The Times: Tech column - Hit Song Science/A Flight Risk/Virus flame wars

By David Rowan

TO UNDERSTAND how bad things are for the record labels, listen closely the next time a phone goes off at the cinema. Those eight-second homages to Beyonce or Springsteen -otherwise known as custom ringtones -now account for 10 per cent of the global music market. Sales of these synthesised bursts of sound have even overtaken CD singles.

It cannot say much for music buyers' expectations if they are prepared to spend $3.5 billion (£1.9 billion) a year on ringtones rather than on the original recordings.

Still, studio bosses are taking no chances, and are using computer software to help choose which songs to release next. Hit Song Science (HSS) is an artificial-intelligence program that examines a song's mathematical patterns its chord progression, rhythm and melody - to determine whether it is likely to sell.

The program compares the song with its database of 3.5 million recordings, and rates its closeness to hit songs of similar types on a score from 0 to 10. The major record labels seem convinced that HSS can help to predict hits, and are using it to rate album tracks for potential singles and even to "polish" those singles in the studio.

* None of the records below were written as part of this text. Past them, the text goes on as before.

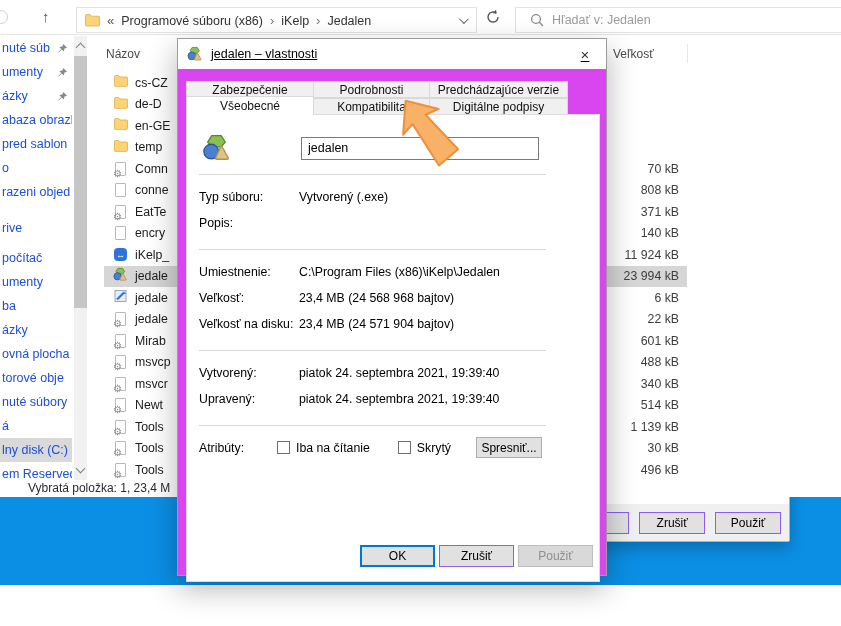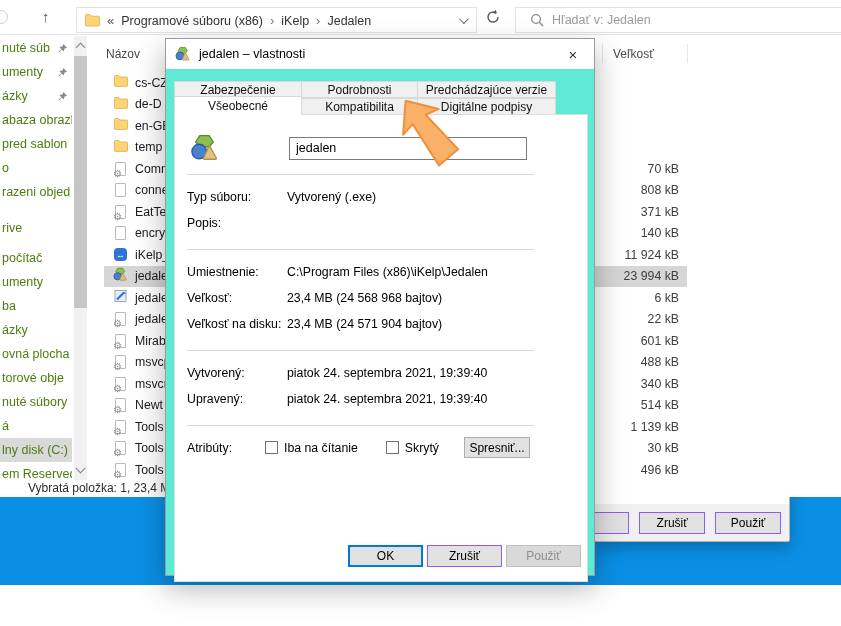"nuté súb" .sb-item { color: #4d7c0f -> #1d4ed8 }
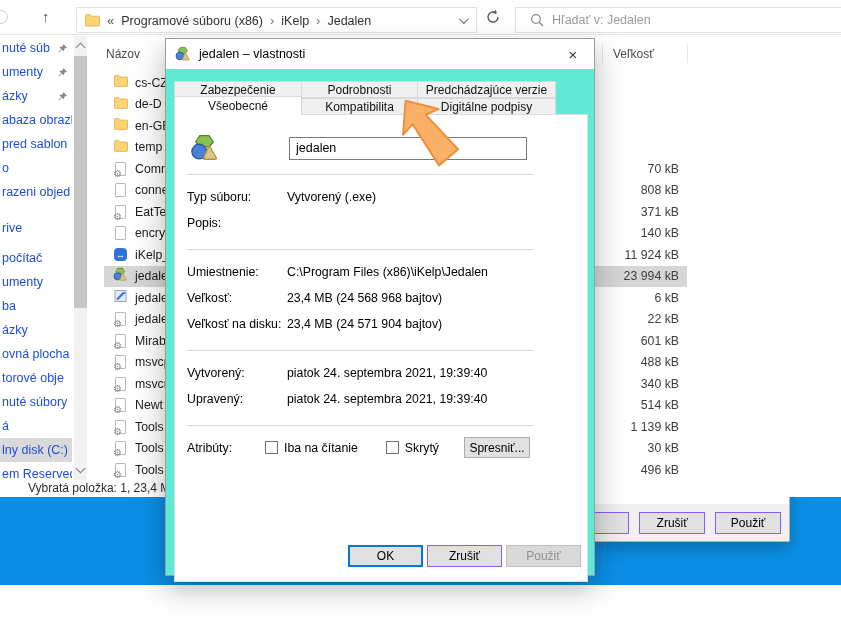"jedalen – vlastnosti" .dlg { background: #5eead4 -> #d946ef; left: 165px -> 177px; text-decoration: none -> underline }
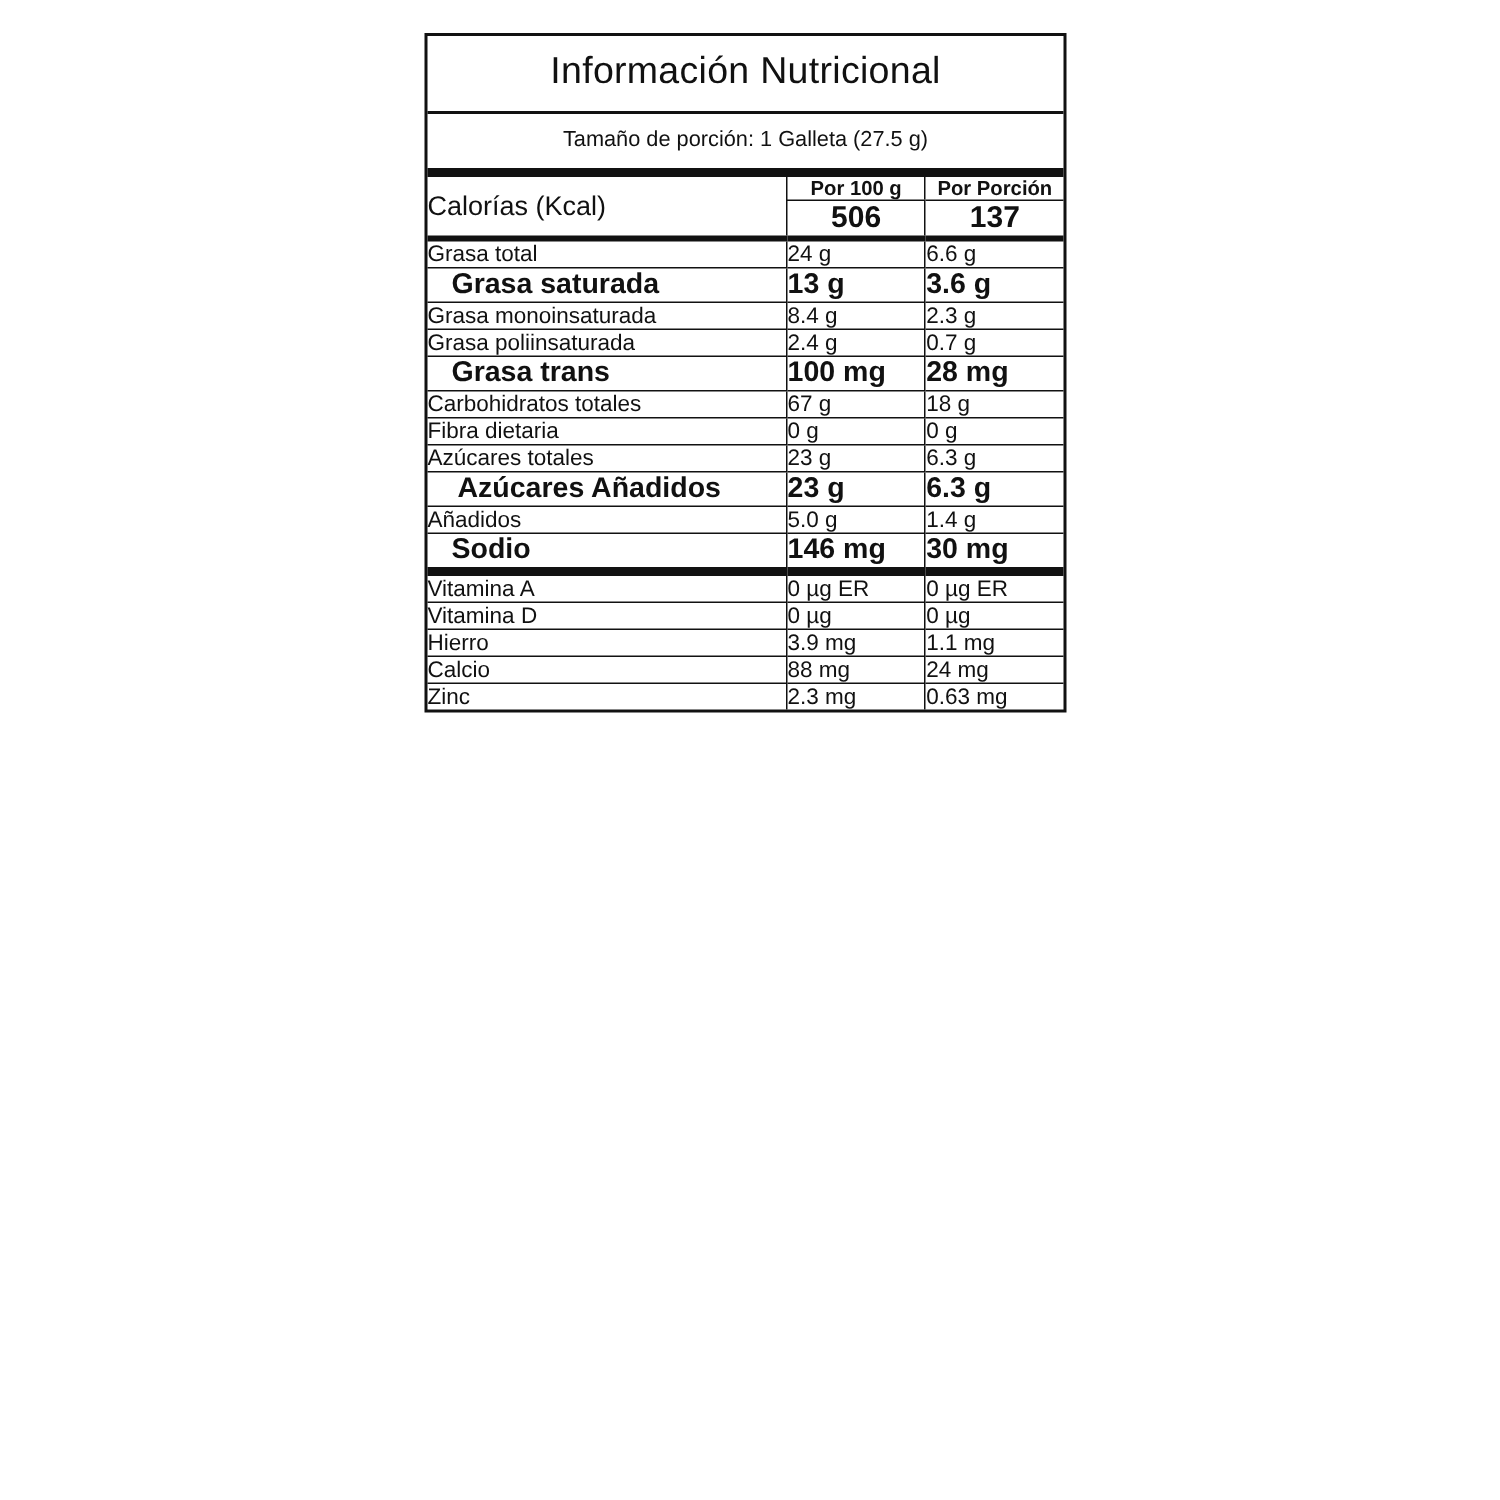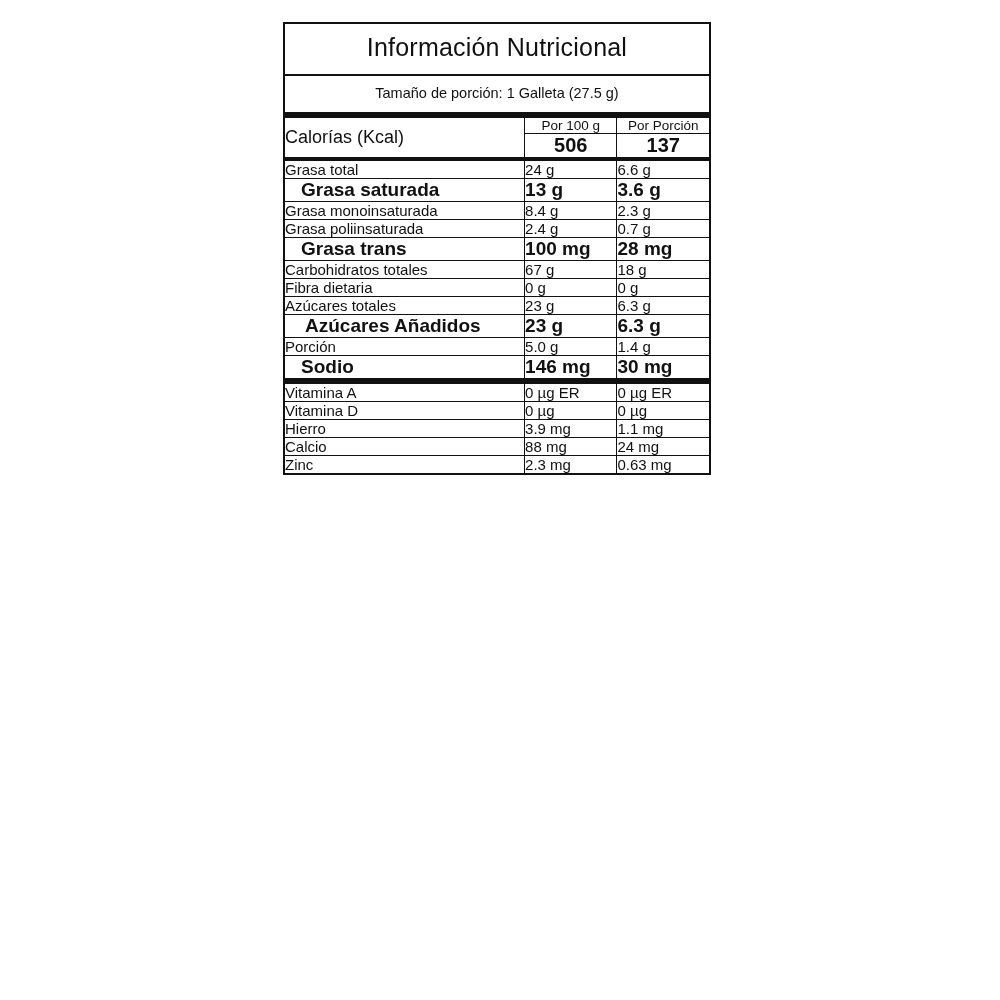"Por 100 g" .hdr-sub { font-weight: none -> bold }
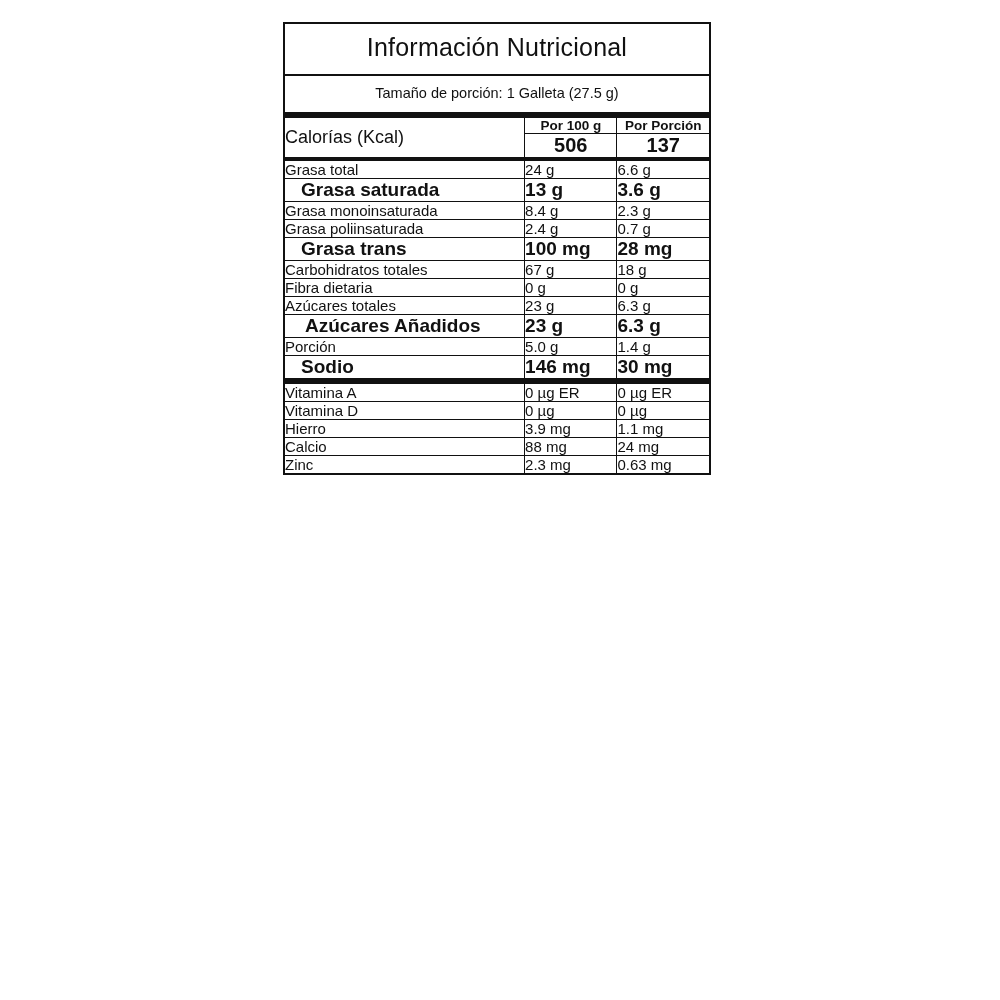"Porción" td.cell-name { text: Porción -> Añadidos }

Polyphonic HMI, the Barcelona-based company that owns HSS, cites Anastacia's current hit single, Left Outside Alone, as an example of its effectiveness. The track, it says, was calibrated in post-production "for optimal mathematical patterns" -so the version you hear on the radio has been restructured to emulate previous hits.

It is not, perhaps, how Lennon and McCartney worked, and sceptical songwriters have berated Polyphonic HMI for ignoring the creative human touch. But the company responds that almost all art forms, from novels to sitcoms, conform to patterns that computers can identify. There may be another benefit, too. If Hit Song Science could persuade Simon Fuller to retire Pop Idol, we might all have reason to be grateful.

+++

IF YOU'RE bored with speculating who is behind the Belle de Jour weblog -and even its hilarious confessional progeny, IAmBelledeJour.com (with claimants ranging from "Ann Widdecombe" to "Julie Burchill") -then here's another mystery. A year ago a weblog entitled A Flight Risk was launched at shes.aflightrisk.org. "On March 2, 2003 at 4.12 pm, I disappeared," the diary began. "My name is Isabella V., but it's not. I'm twentysomething and I am an international fugitive." For obvious reasons, Isabella says, she cannot be too specific, but having been "born into privilege and to a family with considerable power and influence in the world", she had fled with large amounts of money to avoid "sinister forces" at home.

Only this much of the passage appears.